Work required: From the line containing "Current Policies | 2034: 0.158 -> 0.157" to the final line of the material below, return every line exactly. Do not include pictures.

Exercise material:
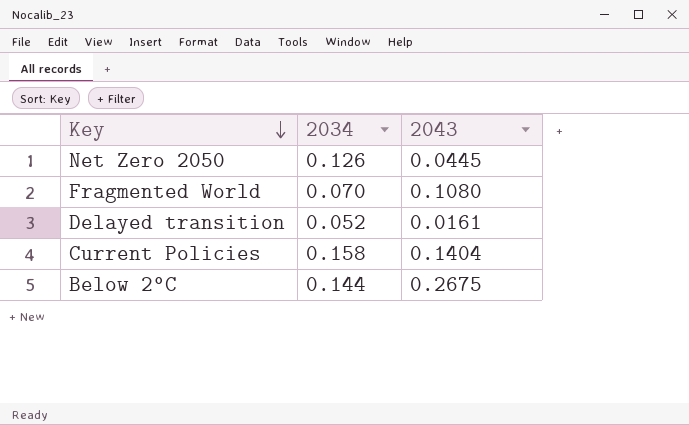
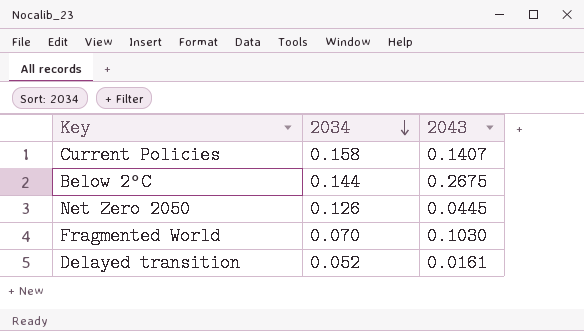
row order: Key descending -> 2034 descending
Current Policies | 2043: 0.1404 -> 0.1407
Fragmented World | 2043: 0.1080 -> 0.1030

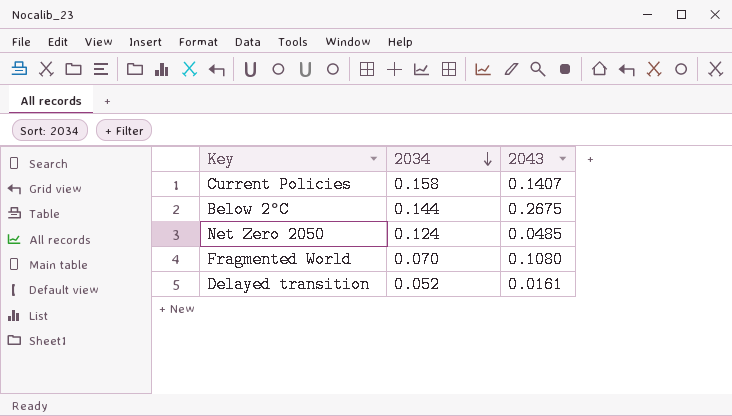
Net Zero 2050 | 2034: 0.126 -> 0.124
Net Zero 2050 | 2043: 0.0445 -> 0.0485
Fragmented World | 2043: 0.1030 -> 0.1080

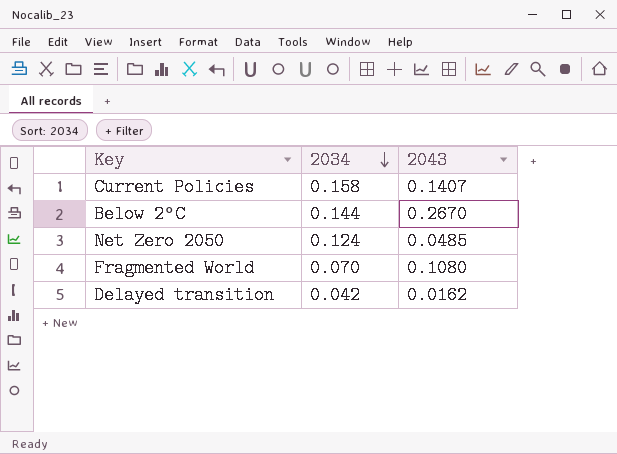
Below 2°C | 2043: 0.2675 -> 0.2670
Delayed transition | 2034: 0.052 -> 0.042
Delayed transition | 2043: 0.0161 -> 0.0162

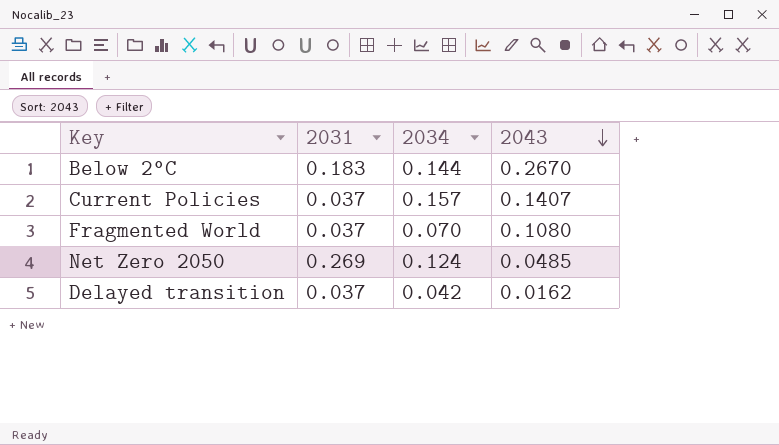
row order: 2034 descending -> 2043 descending
column 2031 | position: none -> 2
Current Policies | 2034: 0.158 -> 0.157

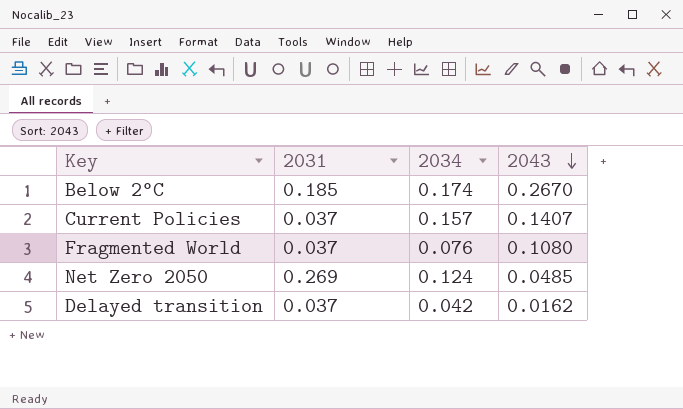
Below 2°C | 2031: 0.183 -> 0.185
Below 2°C | 2034: 0.144 -> 0.174
Fragmented World | 2034: 0.070 -> 0.076

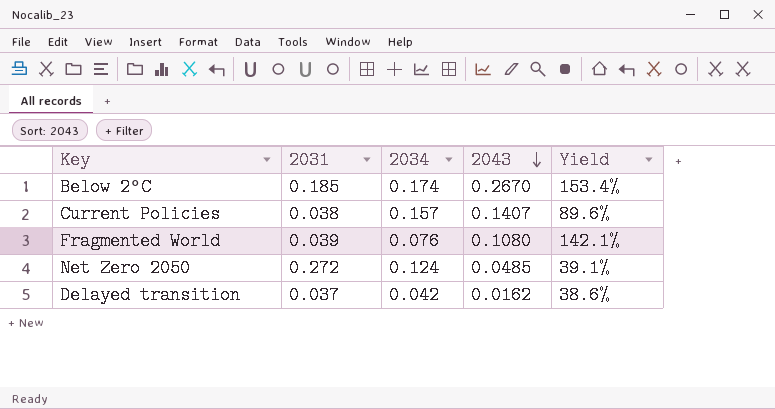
column Yield | formula: none -> [2043] / [2034]
Current Policies | 2031: 0.037 -> 0.038
Fragmented World | 2031: 0.037 -> 0.039
Net Zero 2050 | 2031: 0.269 -> 0.272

Exercise answer:
Current Policies | 2034: 0.158 -> 0.157

Below 2°C | 2031: 0.183 -> 0.185
Below 2°C | 2034: 0.144 -> 0.174
Fragmented World | 2034: 0.070 -> 0.076

column Yield | formula: none -> [2043] / [2034]
Current Policies | 2031: 0.037 -> 0.038
Fragmented World | 2031: 0.037 -> 0.039
Net Zero 2050 | 2031: 0.269 -> 0.272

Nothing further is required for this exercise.